▶ _TASK INSTRUCTIONS_: Take the line containing "BASS DROP SHOT" and every line after it to the end of the data, and write them out exactly as they appear.

Itemized modification records

•••••

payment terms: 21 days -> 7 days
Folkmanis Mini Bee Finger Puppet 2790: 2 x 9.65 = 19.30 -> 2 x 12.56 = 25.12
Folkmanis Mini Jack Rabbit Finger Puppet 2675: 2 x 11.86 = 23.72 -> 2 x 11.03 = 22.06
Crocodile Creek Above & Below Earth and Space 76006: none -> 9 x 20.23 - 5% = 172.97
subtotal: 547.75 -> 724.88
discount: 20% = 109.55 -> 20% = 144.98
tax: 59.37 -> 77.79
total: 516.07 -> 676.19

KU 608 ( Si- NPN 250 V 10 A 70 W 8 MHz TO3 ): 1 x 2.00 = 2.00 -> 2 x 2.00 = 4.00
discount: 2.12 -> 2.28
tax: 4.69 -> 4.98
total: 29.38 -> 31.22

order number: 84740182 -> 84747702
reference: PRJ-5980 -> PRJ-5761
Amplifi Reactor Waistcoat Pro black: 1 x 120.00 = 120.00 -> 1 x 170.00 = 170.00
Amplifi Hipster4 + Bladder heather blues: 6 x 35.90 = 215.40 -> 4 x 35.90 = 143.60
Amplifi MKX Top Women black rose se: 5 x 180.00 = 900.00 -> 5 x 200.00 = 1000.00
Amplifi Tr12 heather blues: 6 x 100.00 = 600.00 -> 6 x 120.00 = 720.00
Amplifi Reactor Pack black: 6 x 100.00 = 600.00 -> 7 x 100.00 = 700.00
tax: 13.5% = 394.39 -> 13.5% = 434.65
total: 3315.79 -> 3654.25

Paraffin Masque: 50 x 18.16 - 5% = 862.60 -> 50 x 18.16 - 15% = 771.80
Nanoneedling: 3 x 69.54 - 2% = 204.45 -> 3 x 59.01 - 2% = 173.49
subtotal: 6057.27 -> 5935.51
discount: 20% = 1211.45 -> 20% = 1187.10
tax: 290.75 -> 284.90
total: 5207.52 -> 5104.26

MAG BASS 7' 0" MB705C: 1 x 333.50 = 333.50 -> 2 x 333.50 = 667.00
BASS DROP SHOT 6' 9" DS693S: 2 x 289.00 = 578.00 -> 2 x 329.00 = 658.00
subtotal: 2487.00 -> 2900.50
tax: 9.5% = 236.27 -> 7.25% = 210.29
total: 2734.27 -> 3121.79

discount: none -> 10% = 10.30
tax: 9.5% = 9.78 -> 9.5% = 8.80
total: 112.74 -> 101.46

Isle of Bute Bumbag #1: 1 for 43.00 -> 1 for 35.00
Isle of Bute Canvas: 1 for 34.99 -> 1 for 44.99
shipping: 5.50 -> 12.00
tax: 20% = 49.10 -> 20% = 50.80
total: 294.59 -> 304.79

•••••

▶ _YOUR RESPONSE_:
BASS DROP SHOT 6' 9" DS693S: 2 x 289.00 = 578.00 -> 2 x 329.00 = 658.00
subtotal: 2487.00 -> 2900.50
tax: 9.5% = 236.27 -> 7.25% = 210.29
total: 2734.27 -> 3121.79

discount: none -> 10% = 10.30
tax: 9.5% = 9.78 -> 9.5% = 8.80
total: 112.74 -> 101.46

Isle of Bute Bumbag #1: 1 for 43.00 -> 1 for 35.00
Isle of Bute Canvas: 1 for 34.99 -> 1 for 44.99
shipping: 5.50 -> 12.00
tax: 20% = 49.10 -> 20% = 50.80
total: 294.59 -> 304.79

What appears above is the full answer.